_EXERCISE GOAL:_
Below are some entries; report how many of their lines contain the word "Growth", giving nothing besides the number.

_Items from a dataset:_
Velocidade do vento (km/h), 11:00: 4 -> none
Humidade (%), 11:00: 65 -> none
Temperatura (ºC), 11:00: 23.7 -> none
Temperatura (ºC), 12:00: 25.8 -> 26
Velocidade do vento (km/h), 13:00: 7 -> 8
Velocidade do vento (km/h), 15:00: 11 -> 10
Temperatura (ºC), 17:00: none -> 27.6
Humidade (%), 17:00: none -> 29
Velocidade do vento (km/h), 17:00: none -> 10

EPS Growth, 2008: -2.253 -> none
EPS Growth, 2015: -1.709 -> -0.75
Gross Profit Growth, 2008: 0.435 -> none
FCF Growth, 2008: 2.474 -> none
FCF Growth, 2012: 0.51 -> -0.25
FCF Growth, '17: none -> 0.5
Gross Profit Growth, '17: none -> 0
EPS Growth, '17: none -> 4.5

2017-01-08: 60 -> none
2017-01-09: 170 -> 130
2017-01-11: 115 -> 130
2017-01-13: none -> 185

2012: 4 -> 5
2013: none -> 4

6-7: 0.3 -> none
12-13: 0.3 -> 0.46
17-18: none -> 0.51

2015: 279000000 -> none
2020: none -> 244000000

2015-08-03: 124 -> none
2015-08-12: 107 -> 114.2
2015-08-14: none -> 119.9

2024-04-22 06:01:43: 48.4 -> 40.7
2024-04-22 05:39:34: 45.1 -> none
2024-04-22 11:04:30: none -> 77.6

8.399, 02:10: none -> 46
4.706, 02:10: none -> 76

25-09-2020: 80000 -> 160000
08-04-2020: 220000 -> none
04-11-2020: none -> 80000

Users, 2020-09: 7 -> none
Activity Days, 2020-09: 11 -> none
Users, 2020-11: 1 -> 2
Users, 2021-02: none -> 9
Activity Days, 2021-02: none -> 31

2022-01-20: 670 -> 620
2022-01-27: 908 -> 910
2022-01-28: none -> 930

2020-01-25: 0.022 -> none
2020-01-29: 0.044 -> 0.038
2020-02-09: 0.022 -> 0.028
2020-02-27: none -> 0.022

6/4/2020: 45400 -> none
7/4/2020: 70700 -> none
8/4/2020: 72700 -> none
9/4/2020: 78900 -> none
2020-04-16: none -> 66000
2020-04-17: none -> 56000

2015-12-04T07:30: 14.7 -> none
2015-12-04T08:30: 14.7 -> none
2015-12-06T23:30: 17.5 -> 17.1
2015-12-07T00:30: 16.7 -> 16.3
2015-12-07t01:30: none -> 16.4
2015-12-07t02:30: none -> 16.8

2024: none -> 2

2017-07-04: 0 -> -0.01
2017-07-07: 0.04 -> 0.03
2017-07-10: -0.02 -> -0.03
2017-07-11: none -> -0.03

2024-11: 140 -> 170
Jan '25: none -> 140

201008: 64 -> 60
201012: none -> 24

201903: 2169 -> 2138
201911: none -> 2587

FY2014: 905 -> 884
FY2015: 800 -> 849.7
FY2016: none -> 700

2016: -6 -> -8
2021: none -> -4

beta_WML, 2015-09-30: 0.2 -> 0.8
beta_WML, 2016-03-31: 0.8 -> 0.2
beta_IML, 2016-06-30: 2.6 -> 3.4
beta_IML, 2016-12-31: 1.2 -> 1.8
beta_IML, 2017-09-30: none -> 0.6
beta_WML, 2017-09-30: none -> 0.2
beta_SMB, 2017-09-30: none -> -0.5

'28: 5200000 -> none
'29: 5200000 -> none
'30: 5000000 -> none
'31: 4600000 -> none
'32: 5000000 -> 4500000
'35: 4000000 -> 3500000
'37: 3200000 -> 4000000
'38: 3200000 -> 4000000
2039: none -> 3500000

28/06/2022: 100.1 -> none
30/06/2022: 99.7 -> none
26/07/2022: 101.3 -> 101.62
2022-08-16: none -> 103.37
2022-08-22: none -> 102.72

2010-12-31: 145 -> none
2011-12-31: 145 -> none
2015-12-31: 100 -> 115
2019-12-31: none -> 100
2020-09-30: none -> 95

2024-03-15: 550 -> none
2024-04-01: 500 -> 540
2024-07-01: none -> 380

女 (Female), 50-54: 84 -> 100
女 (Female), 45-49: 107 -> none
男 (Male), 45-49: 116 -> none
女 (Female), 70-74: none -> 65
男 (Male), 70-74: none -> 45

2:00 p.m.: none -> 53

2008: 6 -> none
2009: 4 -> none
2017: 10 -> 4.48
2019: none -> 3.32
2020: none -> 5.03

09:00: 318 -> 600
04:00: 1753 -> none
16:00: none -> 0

_REPLY TO THE EXERCISE:_
8